The framework is the same Becker uses to analyze other social phenomena. Selfinterested individuals strive to maximize their utility and minimize their costs, in an environment characterized by scarcity, uncertainty and conflicting goals (Guidi 2000, p. 4). Bentham is considered a forerunner because of the welfarist and consequentialist features of his theory (Guidi 2000, p. 5). Bentham did not intend to limit his theory to the analysis of the law or the system of legislation. He believed the utility principle could be used as the basis for the analysis of all social activity because it was built on the fact that the two sovereign masters of humanity are pain and pleasure (Bentham 1789, p. 11). ‘‘By the principle of utility is meant that principle which approves or disapproves of every action whatsoever, according to the tendency which it appears to have to augment or diminish the happiness of the party whose interest is in question: or, what is the same thing in other words, to promote or oppose that happiness’’ (Bentham 1789, p. 12). The principle of utility is a standard of evaluation. It is consequentialist: an action producing pleasure is good as long as the pain or the sum of pains it might produce is less than the total sum of pleasures (Bentham 1983, p. 150). And it is not restricted to the actions of a single human being but of any ‘‘party,’’ be it one individual or a whole community. The principle supposes a particular view of human behavior. Individuals strive at maximizing their pleasure and their motive of action is precisely this maximization. This implies that calculus naturally finds its way into the analysis of social phenomena. Bentham explicitly states human beings calculate: When matters of such importance as pain and pleasure are at stake, and these in the highest degree (the only matters, in short, that can be of importance) who is there that does not calculate? Men calculate, some with less exactness, indeed, some with more: but all men calculate. I would not say, that even a madman does not calculate. Passion calculates, more or less, in every man: in different men, according to the warmth or coolness of their disposition; according to the firmness or irritability of their minds; according to the nature of their motives by which they are acted upon (Bentham 1789, p. 173–74).

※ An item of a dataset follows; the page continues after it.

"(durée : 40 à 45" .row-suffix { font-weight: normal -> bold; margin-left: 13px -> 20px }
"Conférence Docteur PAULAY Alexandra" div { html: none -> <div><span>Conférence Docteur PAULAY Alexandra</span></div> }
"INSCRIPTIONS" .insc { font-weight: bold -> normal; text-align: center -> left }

This is true of anyone and in any circumstance. Hence, Bentham’s utilitarianism is not restricted to law. On the contrary, even in his economic writings the pervasiveness of the utility principle is evident. Bentham’s economics has received far less attention

17

‘‘I explored instead the theoretical and empirical implications of the assumption that criminal behavior is rational (see the early pioneering work by Bentham [1931] and Beccaria [(1797) 1986])’’ (Becker 1993a, p. 390). The texts Becker refers to are Beccaria’s On Crimes and Punishments and Bentham’s Theory of Legislation.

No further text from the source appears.